ふかく、慥かに君を想う。




彼女が学園一の才媛だと謳われるのは、
定期試験の結果だとか全国模試の順位だとか、そういった数値上のことではなく。
きゅっと引き締められた口角やきりりとした眉、きつくピンでとめられた前髪だとか。
彼女が纏うその凛とした雰囲気故だろう、といつもの図書室でいつものように彼女を観察しながら彼は思う。
「飽きないわね、あんたも」
「釈さんを見てて飽きるわけないじゃないか」
冷え冷えとした視線も何のその。
彼は今日もにこやかにストーキング中だ。
エスカレーター式の私立学園高等部に一般入試で飛び込んできた彼女が、テスト成績優秀者のランキングに名を連ねるずっと前、まだ桜の花が枝に残っていた頃から、彼は彼女のことを知っていた。

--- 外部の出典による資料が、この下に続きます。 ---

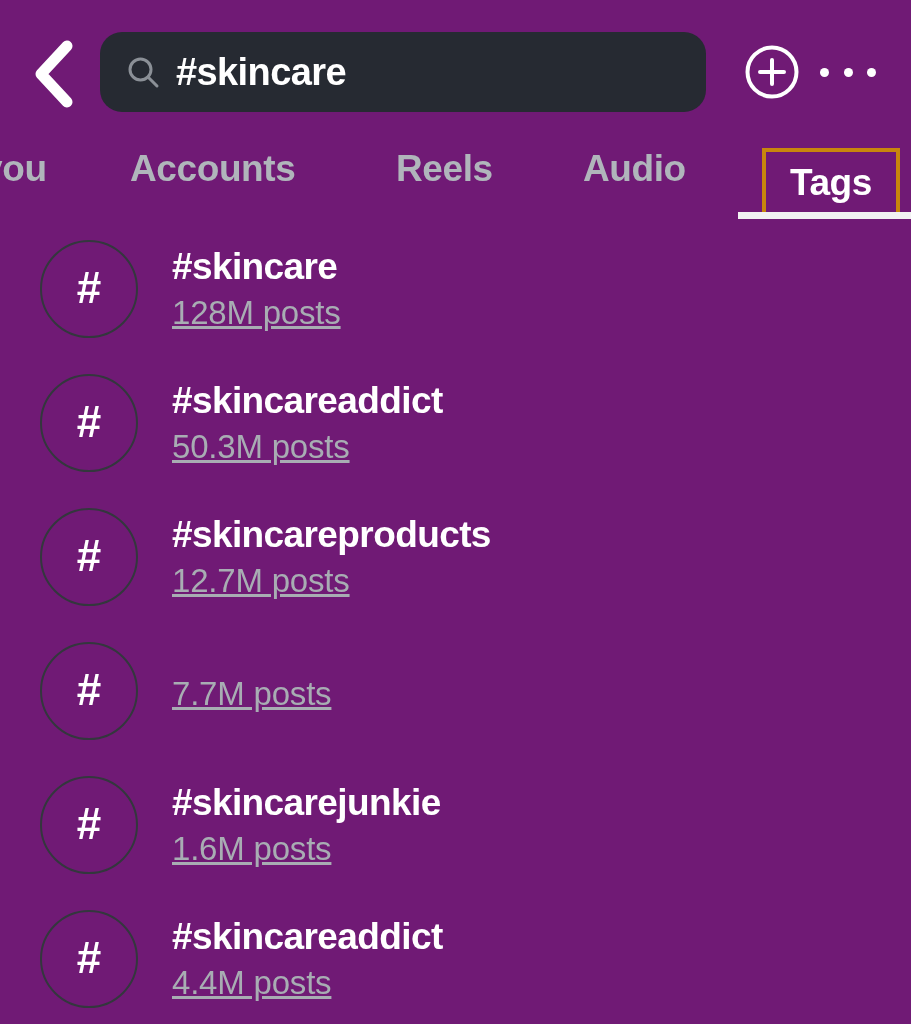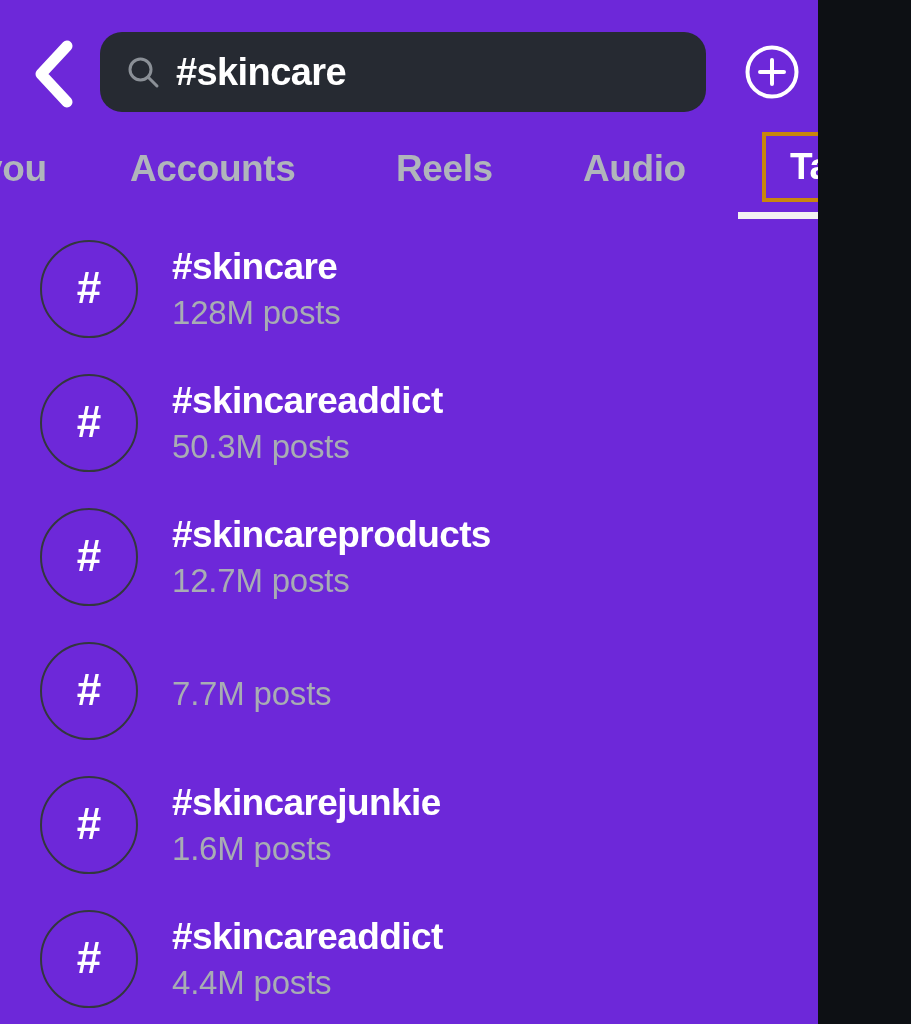"#skincare" #app { background: #6d28d9 -> #701a75; width: 818px -> 911px }
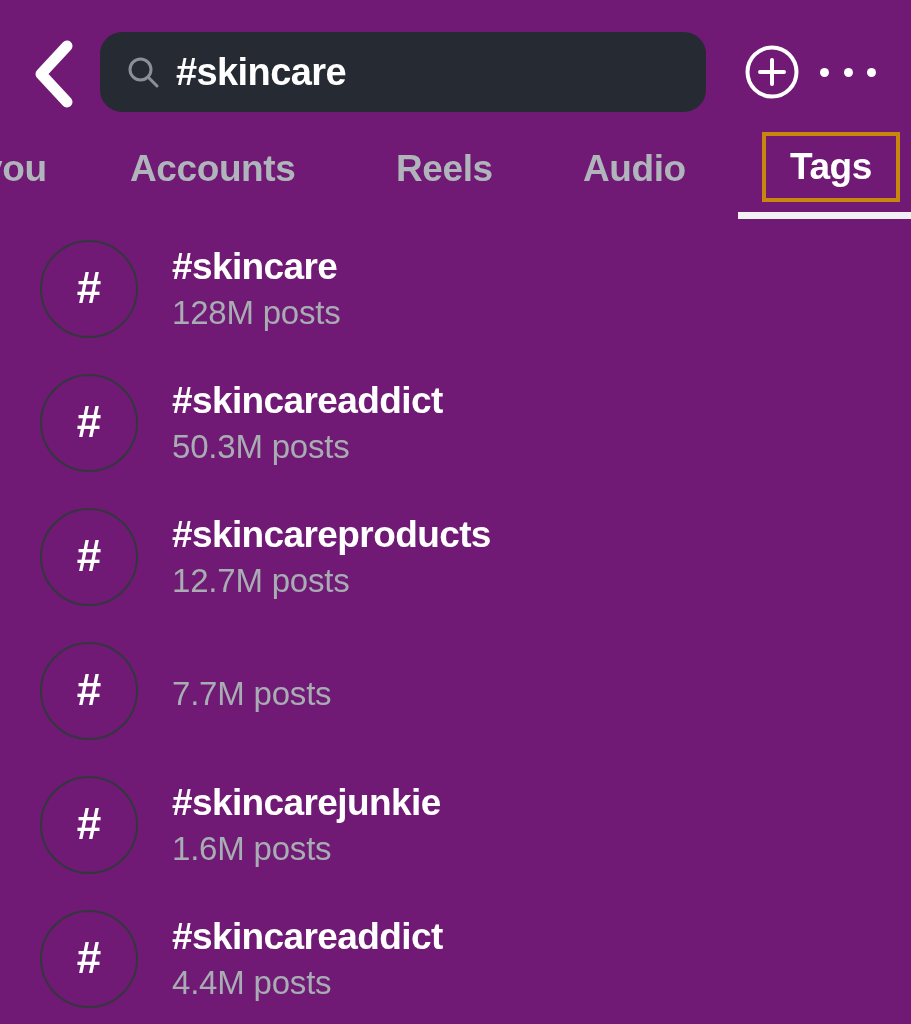"Tags" .tab.t-tags { top: 6px -> 22px }
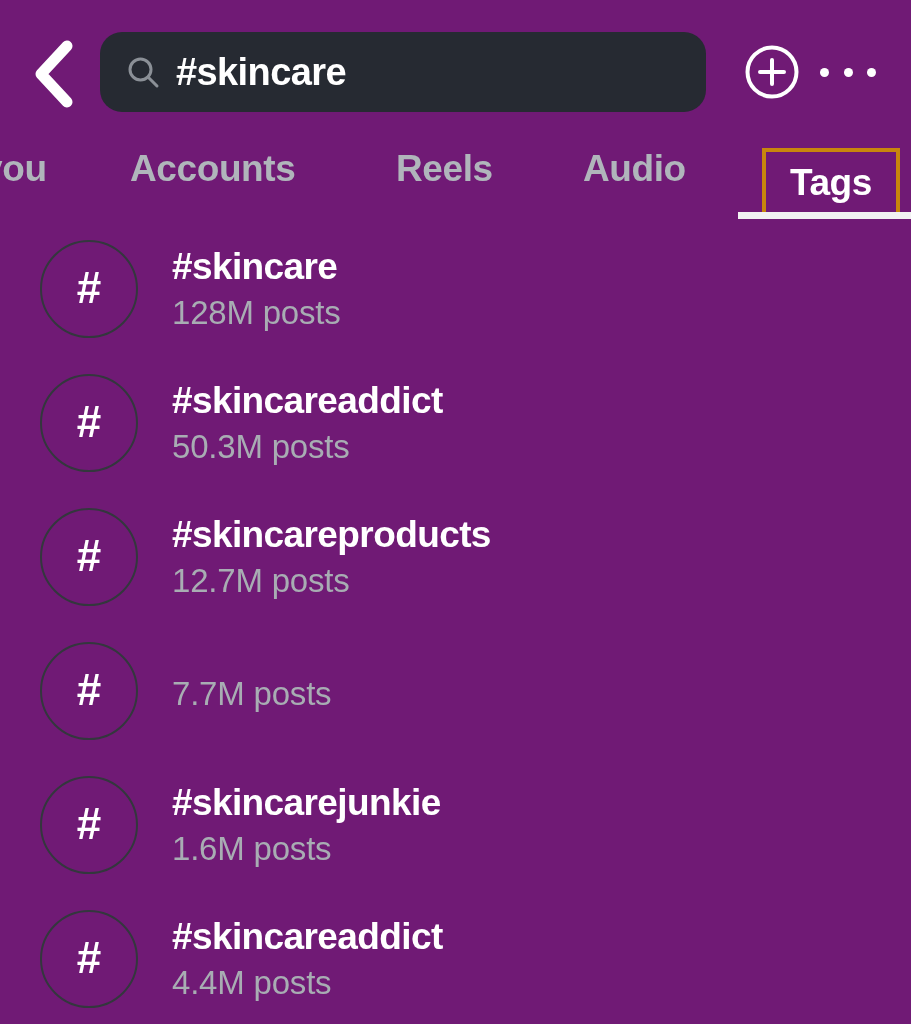"128M posts" .result-count { text-decoration: none -> underline }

「あんた、じゃなくてあだ名で呼んでって言ってるのに」
「どうしてろくに知りもしない男をあだ名で呼ばなきゃならないのよ」
「知りもしないって、毎日顔合わせてるだろ」
「私は微塵も望んでないわ」

一目惚れだった。
舞い散る淡紅の中、長い黒髪を風に巻き上げられて眉をひそめた、その表情。
一般的な美しい姿ではなかったけれど。
気怠そうな視線に。
横顔のラインに。
髪を掻き上げる指の角度に。
その一瞬の彼女を形づくるすべてが、目に焼きついて離れなかった。


「釈さん」
「何よ、うるさいわね。私は勉強してるの」
「そう、それだよ。どうしてここで勉強するのさ」
「どうして、って。ここは学校の図書室よ?」
生徒が学習していて何が悪い。
さも不満そうに彼女は彼を睨んだ。
「だって釈さん、予備校通ってるじゃない」
「どこでそういう情報拾ってくるのよ」
「釈さんに関して、だからね」
「笑えば済むわけじゃないのよ。個人情報の侵害だわ」
「そう怒んないでよ。ほら、釈さんの予備校に通ってる奴が同じクラスにいるんだよ」
ただでさえツリ気味の眉がさらに急角度を描いたので、彼は慌ててネタばらしをした。

「ここなら調べものもできるし」
「でも釈さん、俺がいる時に一度も調べものしてたことないじゃないか?」

HR終わりにのほほんと彼が来るころには、彼女はもういつもの席に座っている。
長机の上にはいつだって参考書とノートが開かれているだけで。
分厚い辞書や資料集の類は、いまだ姿を見せていない。

「…何が言いたいのよ?」
「いや、別に。どうしてかなぁ、ってね」
本当は、彼女も自分のことを待っていてくれていると。
こうやって他愛もないやりとりをすることを、案外気に入っているのだと。
わかっていて訊くのは、意地悪だろうか。

「変な男ね。用がないなら帰ればいいのに」

そっけなく、いつものような口調でお決まりのセリフを吐いて。
何気ない風を装ってシャーペンを持ち直した、意地っ張りな想い人を見つめて、
彼はにまりと微笑んだ。


ゆるやかな午後の日差し。
グラウンドからは運動部員たちの元気なかけ声。
校舎の東棟、2階の隅。
他に生徒もいない図書室で、予期せぬセリフに彼が椅子から転げ落ちるまで、あと3秒。